What is the problem that is being solved?

While MapReduce is great for batch processing of data, because of its architecture, it’s not usable for iterative and interactive processing of data - two workloads which have been steadily become predominant in industry.

What are the key results?

Spark introduces the idea of a resilient distributed dataset, which is essentially just a set of data which has a lineage attached to it. This lineage tells us how the data was produced using a set of operations from the original data on disk.

The concept of the RDD enables lazy data computation and resiliency (since lost data can simply be recomoputed using the lineage). It also enable iterative and interactive analysis by allowing users to cache RDDs in memory.

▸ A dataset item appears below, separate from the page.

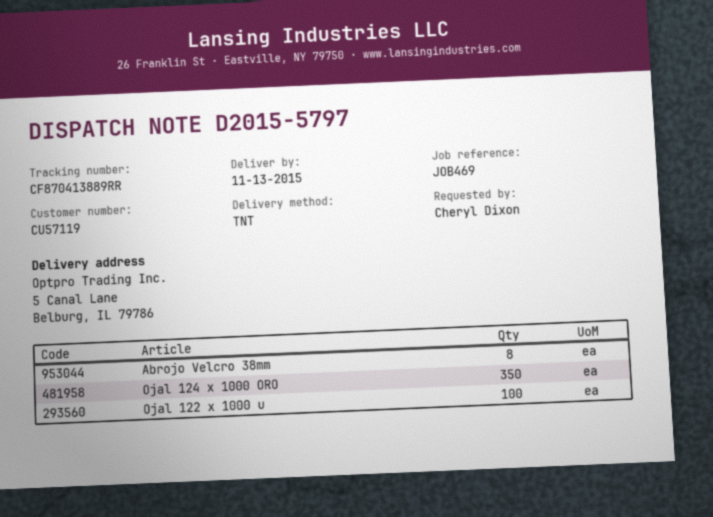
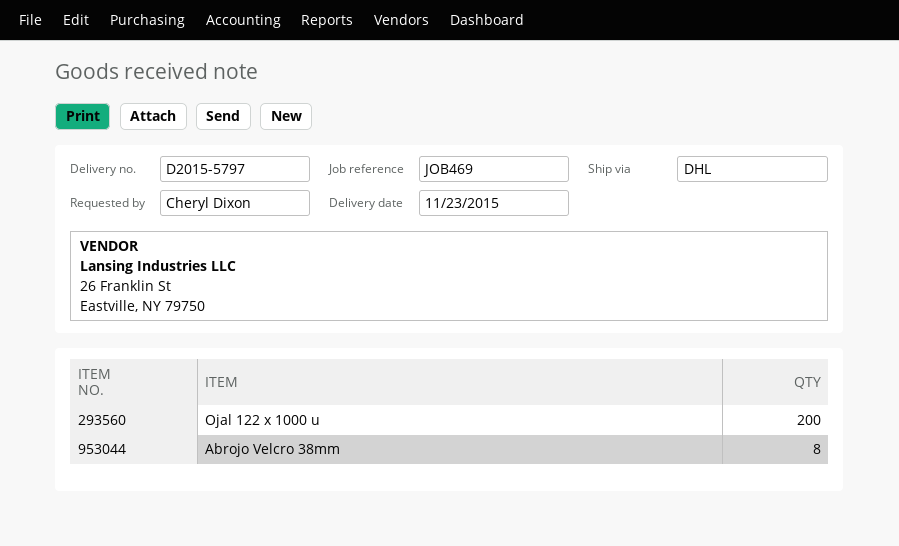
delivery date: 2015-11-13 -> 2015-11-23
shipping method: TNT -> DHL
Ojal 124 x 1000 ORO: 350 -> none
Ojal 122 x 1000 u: 100 -> 200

Essentially, the key difference between MapReduce and Spark is that users can cache and operate on in memory dataset in an ad-hoc manner, which was impossible with MapReduce where the entire operation has to be defined beforehand.

Along with this architecture, Spark provides an expressive interface which consists of more than just map and reduce operations, which expands the scope of which applications can run on top of it. Furthermore, Spark ships with an interpreter which allows for interactive analysis, a big design flaw in the original MapReduce.

What are some of the limitations and how might this work be improved?

There are any number of extensions one can think of given the core Spark architecture. For one, Spark was originally built on top of the Mesos cluster manager. It might be useful to be able to ship a bare-metal version of Spark which reduces the overhead of managing an orchestration system such as Mesos, but this would also drive up the complexity of the Spark codebase significantly. The authors mention this in the paper, but a SQL interface to Spark would be very useful to end users, as well as a streaming solution so that data can be lazily computed and operated upon, even in between completion of any step of the pipeline.

How might this work have long term impact?

Spark is already seeing widespread adoption throughout industry, and as long as the workloads it is optimal for continue to flourish, Spark will continue to be a useful tool. However, we are already seeing shifts in the types of workloads that are prevalent, especially in the ML world, motivating the development of specialized tools such as Ray for RL workloads.